TASK PROMPT ->
Each line from the one containing "padding: 0 9px;" onward, through the end of the entries, is to be transcribed exactly; nothing else is to be included.

*****

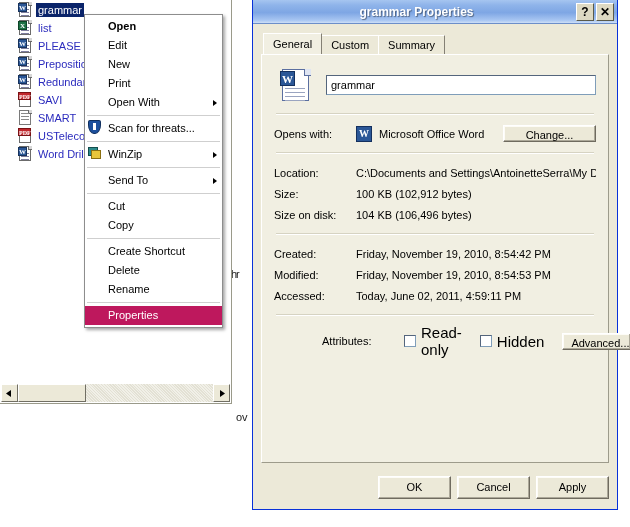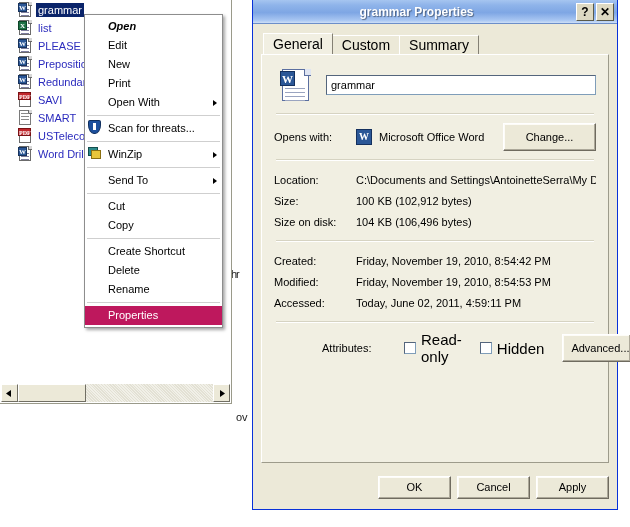--- a/index.html
+++ b/index.html
@@ -153,21 +153,21 @@
   .ctx-item {
     position: relative;
     height: 19px;
     line-height: 19px;
     padding-left: 23px;
     padding-right: 16px;
     font-size: 11px;
     color: #000;
     white-space: nowrap;
   }
-  .ctx-item.bold { font-weight: bold; font-style: italic; }
+  .ctx-item.bold { font-weight: bold; }
   .ctx-item.hl { background: #be185d; color: #ffffff; }
   .ctx-sep {
     height: 1px;
     margin: 3px 2px 3px 2px;
     background: #cfcfcf;
   }
   .ctx-arrow {
     position: absolute; right: 5px; top: 50%;
     transform: translateY(-50%);
     width: 0; height: 0;
@@ -250,21 +250,21 @@
     height: 21px;
     padding-left: 10px;
     display: flex;
     align-items: flex-end;
     margin-top: 9px;
   }
   .tab {
     height: 19px;
     line-height: 18px;
     padding: 0 9px;
-    font-size: 14px;
+    font-size: 11px;
     background: #ece9d8;
     border: 1px solid #ffffff;
     border-right-color: #848074;
     border-bottom: none;
     margin-right: -1px;
     white-space: nowrap;
     position: relative;
   }
   .tab.active {
     height: 21px;
@@ -385,21 +385,21 @@
   .opens-row { display:flex; align-items:center; }
 
   .btn {
     background: #ece9d8;
     border: 1px solid #ffffff;
     border-right-color: #6f6b5f;
     border-bottom-color: #6f6b5f;
     box-shadow: inset -1px -1px 0 #aca899, inset 1px 1px 0 #fdfcf7;
     font-size: 11px;
     color: #000;
-    height: 28px;
+    height: 17px;
     line-height: 19px;
     text-align: center;
     font-family: "Liberation Sans", sans-serif;
     padding: 0;
     cursor: default;
   }
   #change-btn { width: 93px; margin-left: auto; }
   #advanced-btn { width: 84px; margin-left: auto; padding-left: 8px; }
 
   .attr-row { display: flex; align-items: center; min-height: 22px; margin-left: 48px; }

*****

RESPONSE TO THIS EXERCISE ->
     padding: 0 9px;
-    font-size: 14px;
+    font-size: 11px;
     background: #ece9d8;
     border: 1px solid #ffffff;
     border-right-color: #848074;
     border-bottom: none;
     margin-right: -1px;
     white-space: nowrap;
     position: relative;
   }
   .tab.active {
     height: 21px;
@@ -385,21 +385,21 @@
   .opens-row { display:flex; align-items:center; }
 
   .btn {
     background: #ece9d8;
     border: 1px solid #ffffff;
     border-right-color: #6f6b5f;
     border-bottom-color: #6f6b5f;
     box-shadow: inset -1px -1px 0 #aca899, inset 1px 1px 0 #fdfcf7;
     font-size: 11px;
     color: #000;
-    height: 28px;
+    height: 17px;
     line-height: 19px;
     text-align: center;
     font-family: "Liberation Sans", sans-serif;
     padding: 0;
     cursor: default;
   }
   #change-btn { width: 93px; margin-left: auto; }
   #advanced-btn { width: 84px; margin-left: auto; padding-left: 8px; }
 
   .attr-row { display: flex; align-items: center; min-height: 22px; margin-left: 48px; }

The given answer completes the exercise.